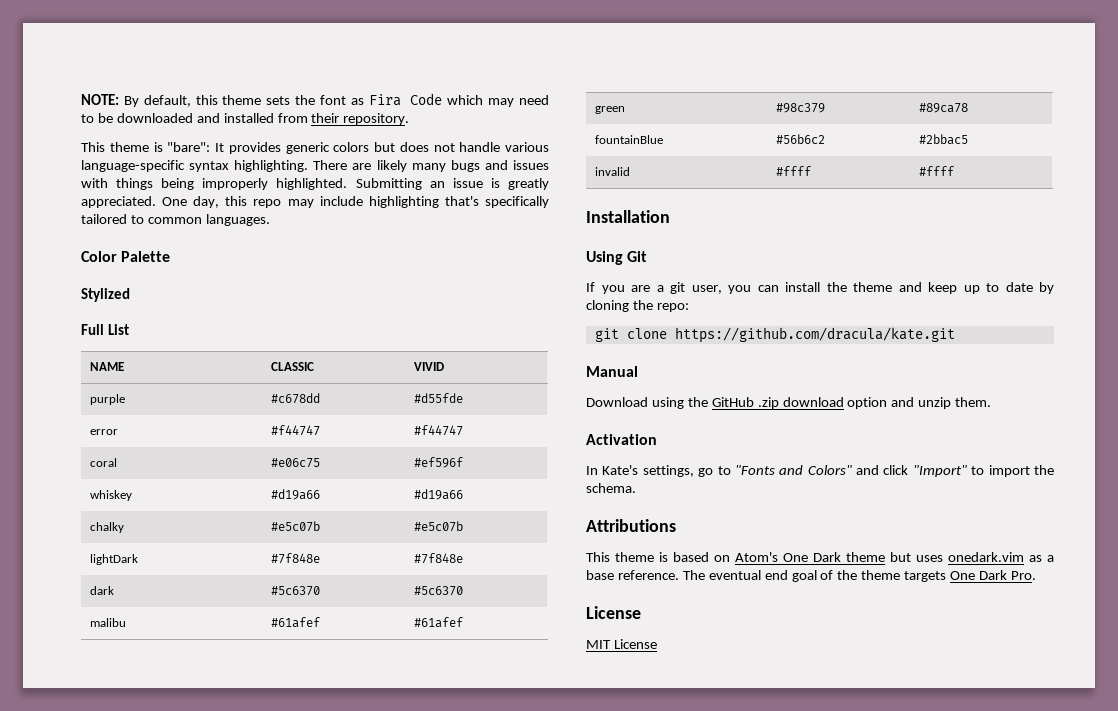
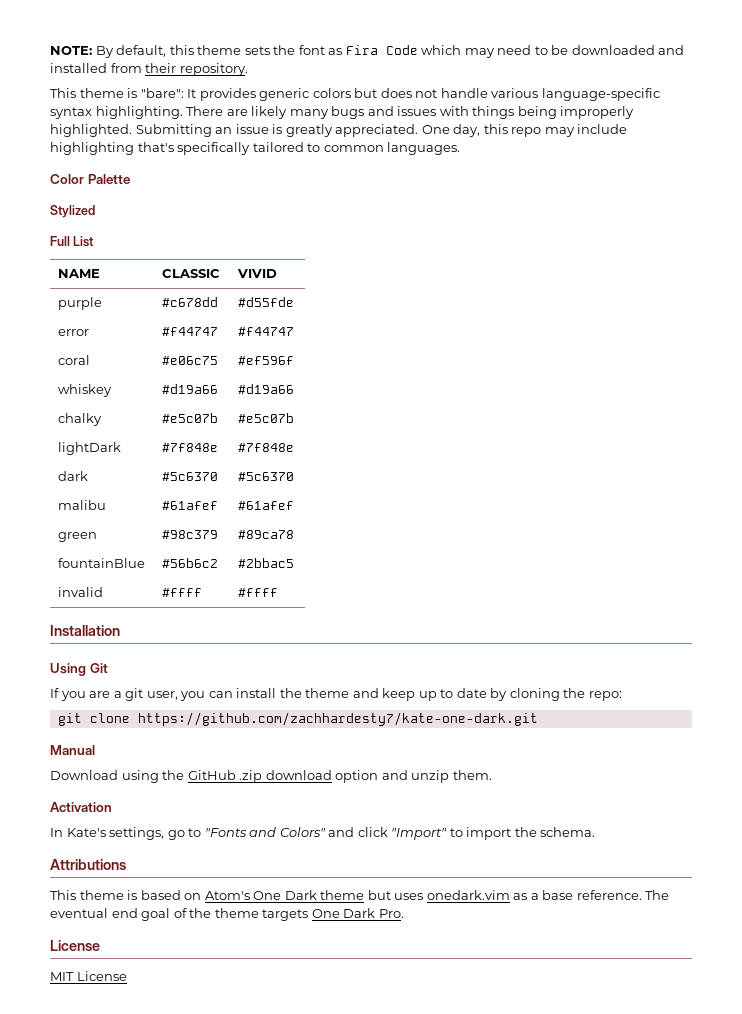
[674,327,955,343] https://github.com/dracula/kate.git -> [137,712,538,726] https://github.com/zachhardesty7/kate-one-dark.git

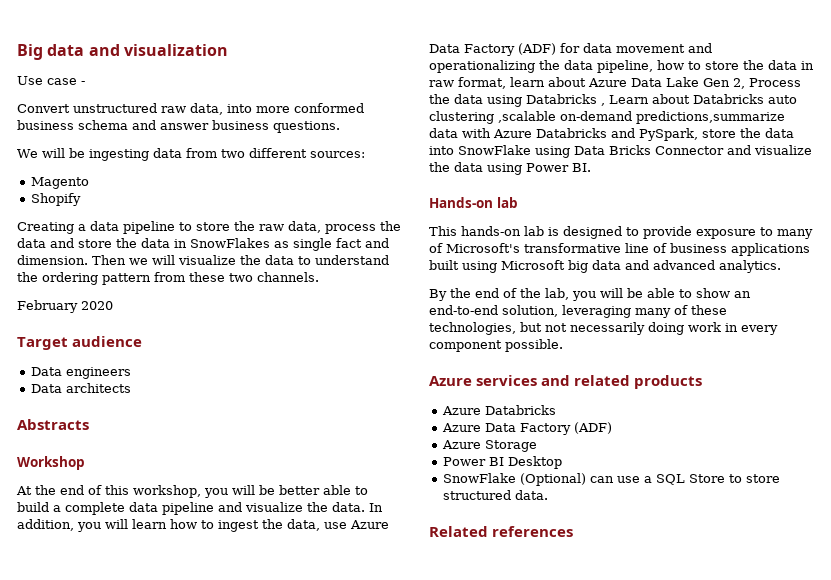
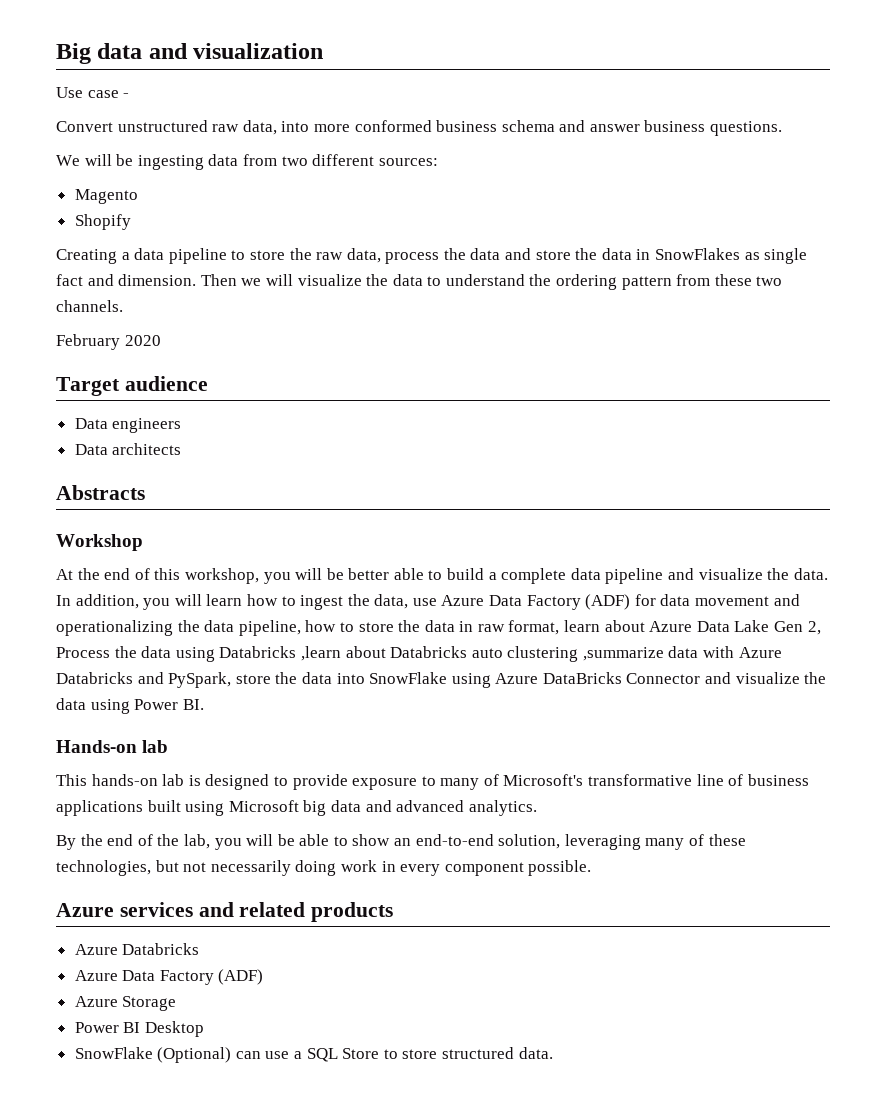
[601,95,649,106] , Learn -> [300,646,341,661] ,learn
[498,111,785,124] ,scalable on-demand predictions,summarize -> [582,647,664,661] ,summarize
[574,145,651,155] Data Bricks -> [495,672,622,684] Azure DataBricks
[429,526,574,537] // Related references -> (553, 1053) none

═══

— Required action —
Restate each line of the material word for word, skipping any picture.

— Completed task —
[674,327,955,343] https://github.com/dracula/kate.git -> [137,712,538,726] https://github.com/zachhardesty7/kate-one-dark.git

[601,95,649,106] , Learn -> [300,646,341,661] ,learn
[498,111,785,124] ,scalable on-demand predictions,summarize -> [582,647,664,661] ,summarize
[574,145,651,155] Data Bricks -> [495,672,622,684] Azure DataBricks
[429,526,574,537] // Related references -> (553, 1053) none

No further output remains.